Scan the entries and copy each line where the word "home" is present.

Detected change data
• • • •
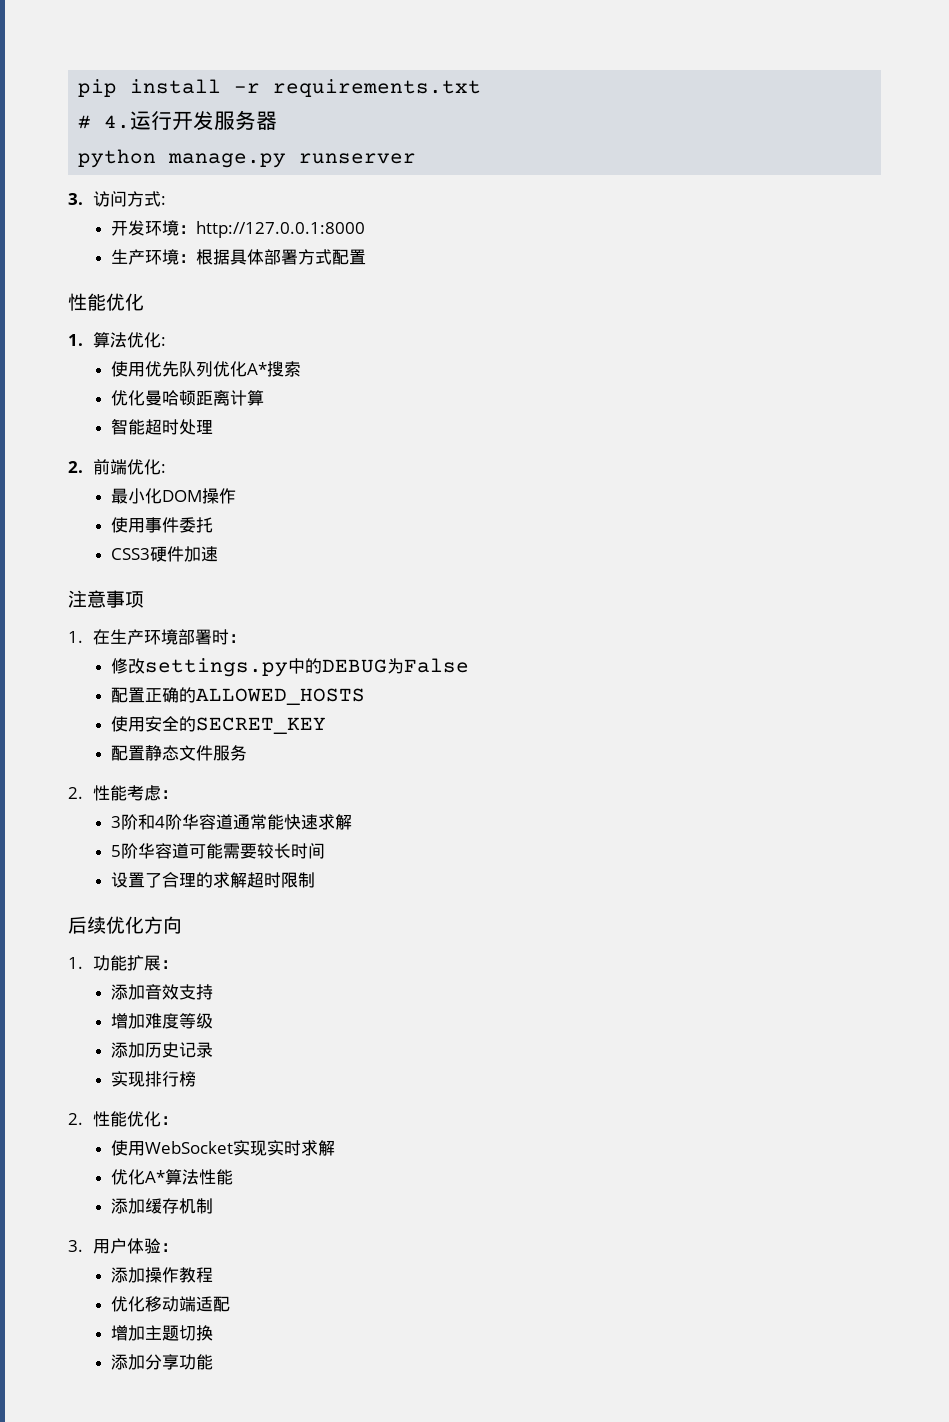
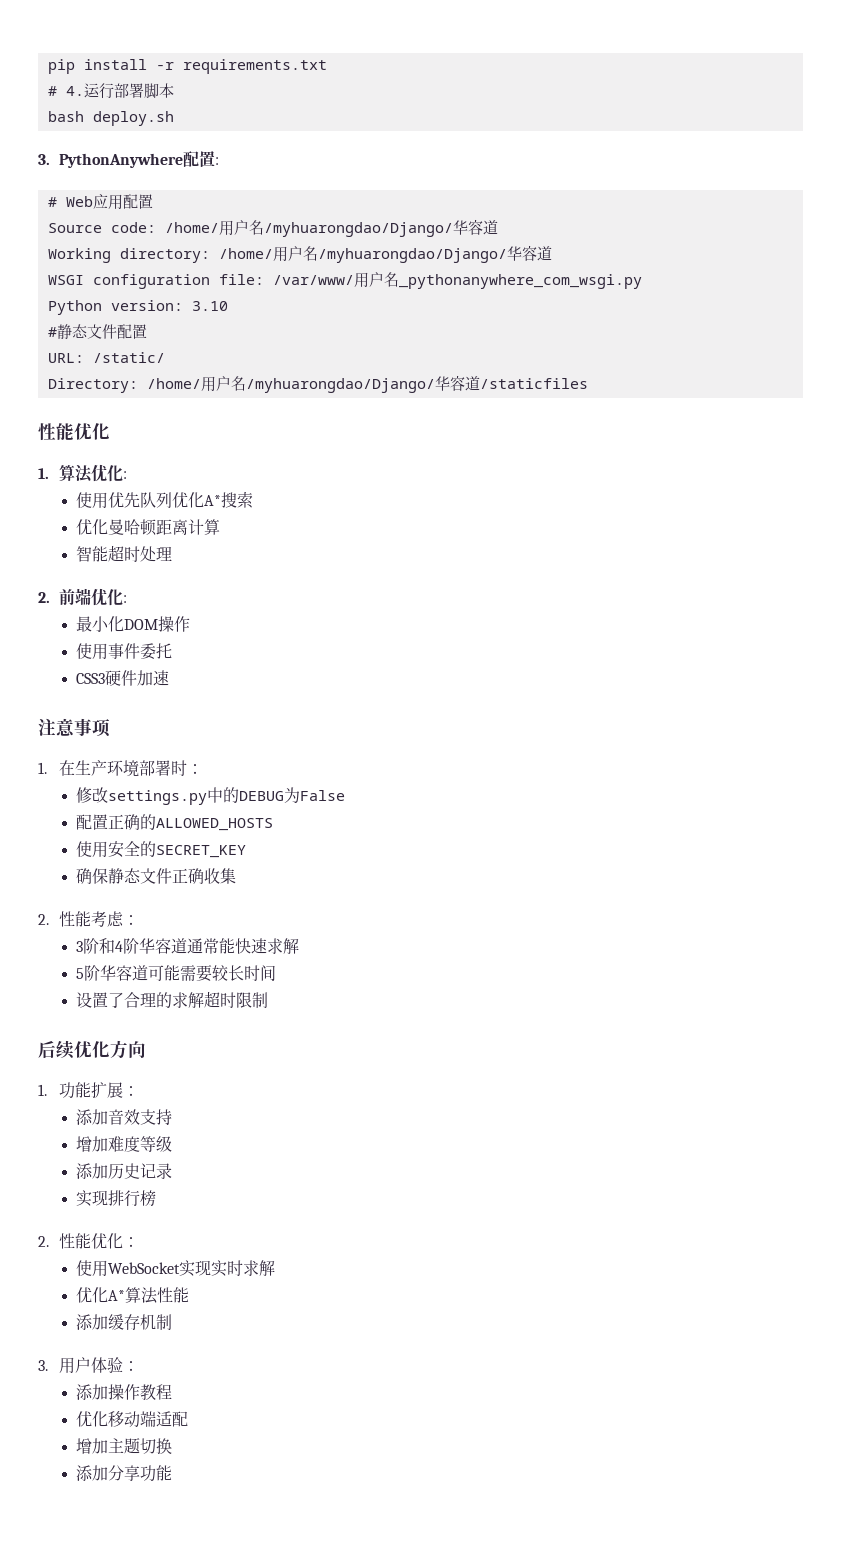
- # 4.运行开发服务器
- python manage.py runserver
- 3.访问方式:
- 开发环境：http://127.0.0.1:8000
- 生产环境：根据具体部署方式配置
+ # 4.运行部署脚本
+ bash deploy.sh
+ 3. PythonAnywhere配置:
+ # Web应用配置
+ Source code: /home/用户名/myhuarongdao/Django/华容道
+ Working directory: /home/用户名/myhuarongdao/Django/华容道
+ WSGI configuration file: /var/www/用户名_pythonanywhere_com_wsgi.py
+ Python version: 3.10
+ #静态文件配置
+ URL: /static/
+ Directory: /home/用户名/myhuarongdao/Django/华容道/staticfiles
- 配置静态文件服务
+ 确保静态文件正确收集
• • • •
* **SOLUTION TO THE EXERCISE**
+ Source code: /home/用户名/myhuarongdao/Django/华容道
+ Working directory: /home/用户名/myhuarongdao/Django/华容道
+ Directory: /home/用户名/myhuarongdao/Django/华容道/staticfiles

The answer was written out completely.